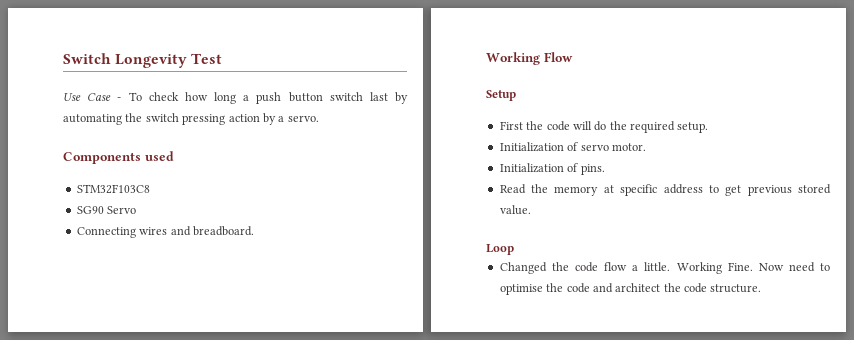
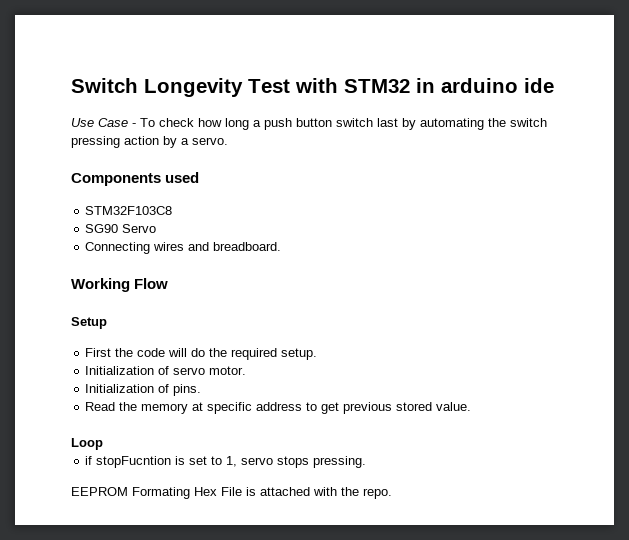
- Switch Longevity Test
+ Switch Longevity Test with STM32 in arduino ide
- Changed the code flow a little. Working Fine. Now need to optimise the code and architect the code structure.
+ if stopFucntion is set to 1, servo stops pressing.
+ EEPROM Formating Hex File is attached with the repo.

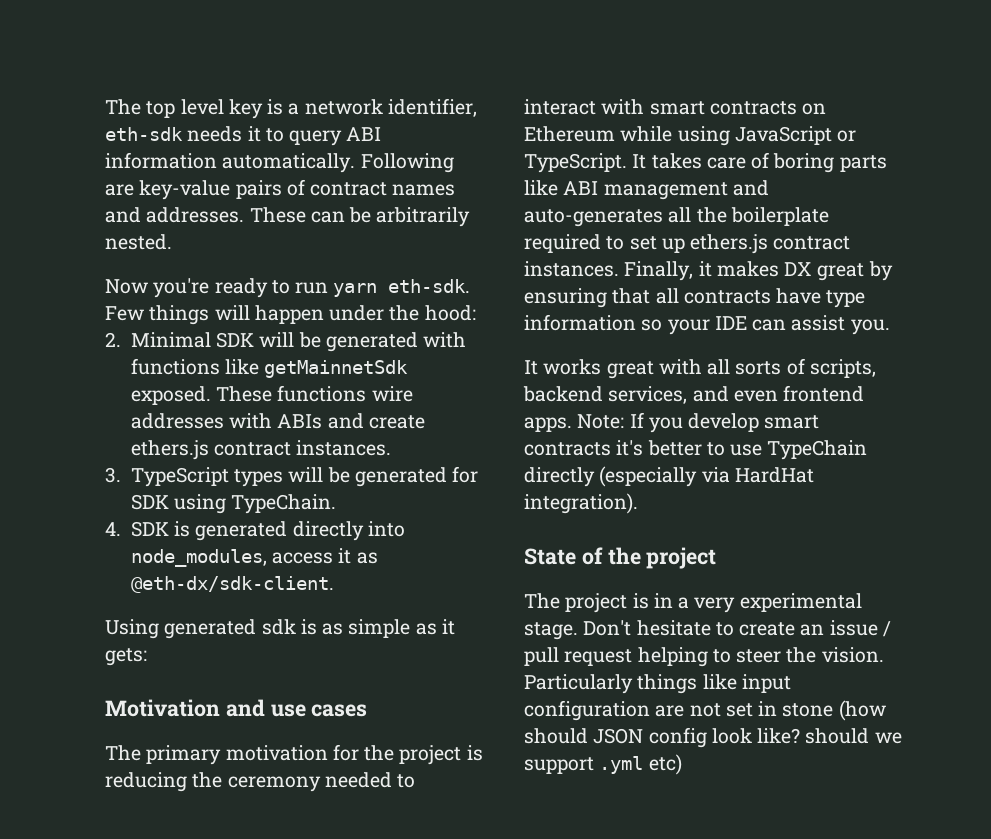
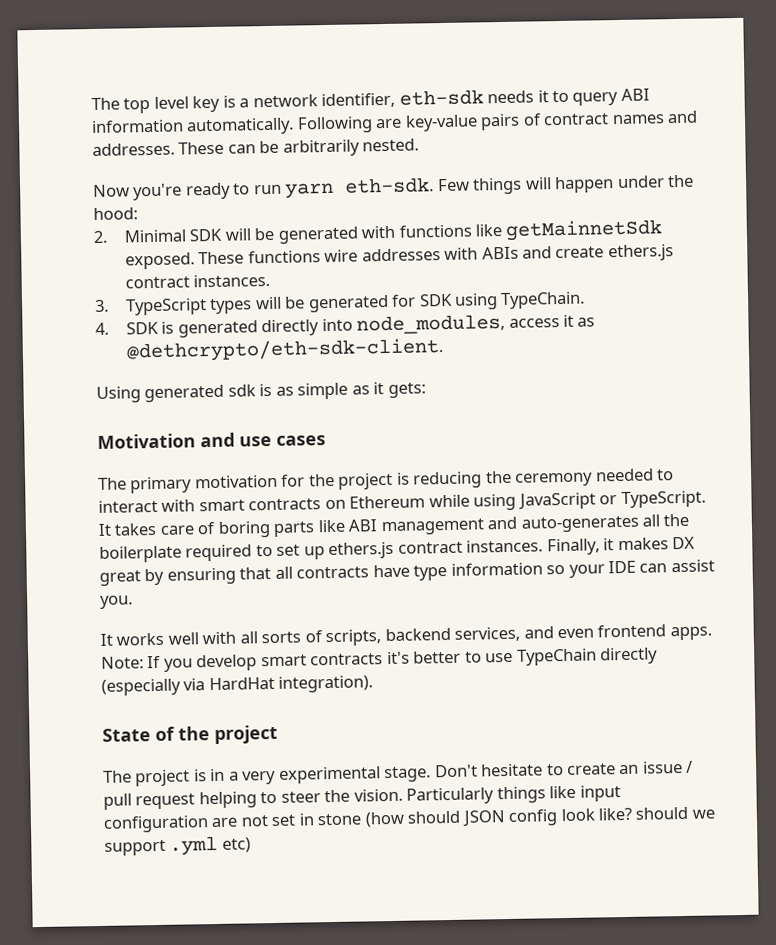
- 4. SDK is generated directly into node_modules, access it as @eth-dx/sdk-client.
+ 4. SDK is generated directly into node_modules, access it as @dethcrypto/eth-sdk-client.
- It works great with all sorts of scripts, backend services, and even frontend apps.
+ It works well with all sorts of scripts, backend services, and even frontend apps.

== == ==

*PROBLEM REQUIREMENTS:*
Return each record exactly as given, excluding any image.

*THE COMPLETED TASK:*
- Switch Longevity Test
+ Switch Longevity Test with STM32 in arduino ide
- Changed the code flow a little. Working Fine. Now need to optimise the code and architect the code structure.
+ if stopFucntion is set to 1, servo stops pressing.
+ EEPROM Formating Hex File is attached with the repo.

- 4. SDK is generated directly into node_modules, access it as @eth-dx/sdk-client.
+ 4. SDK is generated directly into node_modules, access it as @dethcrypto/eth-sdk-client.
- It works great with all sorts of scripts, backend services, and even frontend apps.
+ It works well with all sorts of scripts, backend services, and even frontend apps.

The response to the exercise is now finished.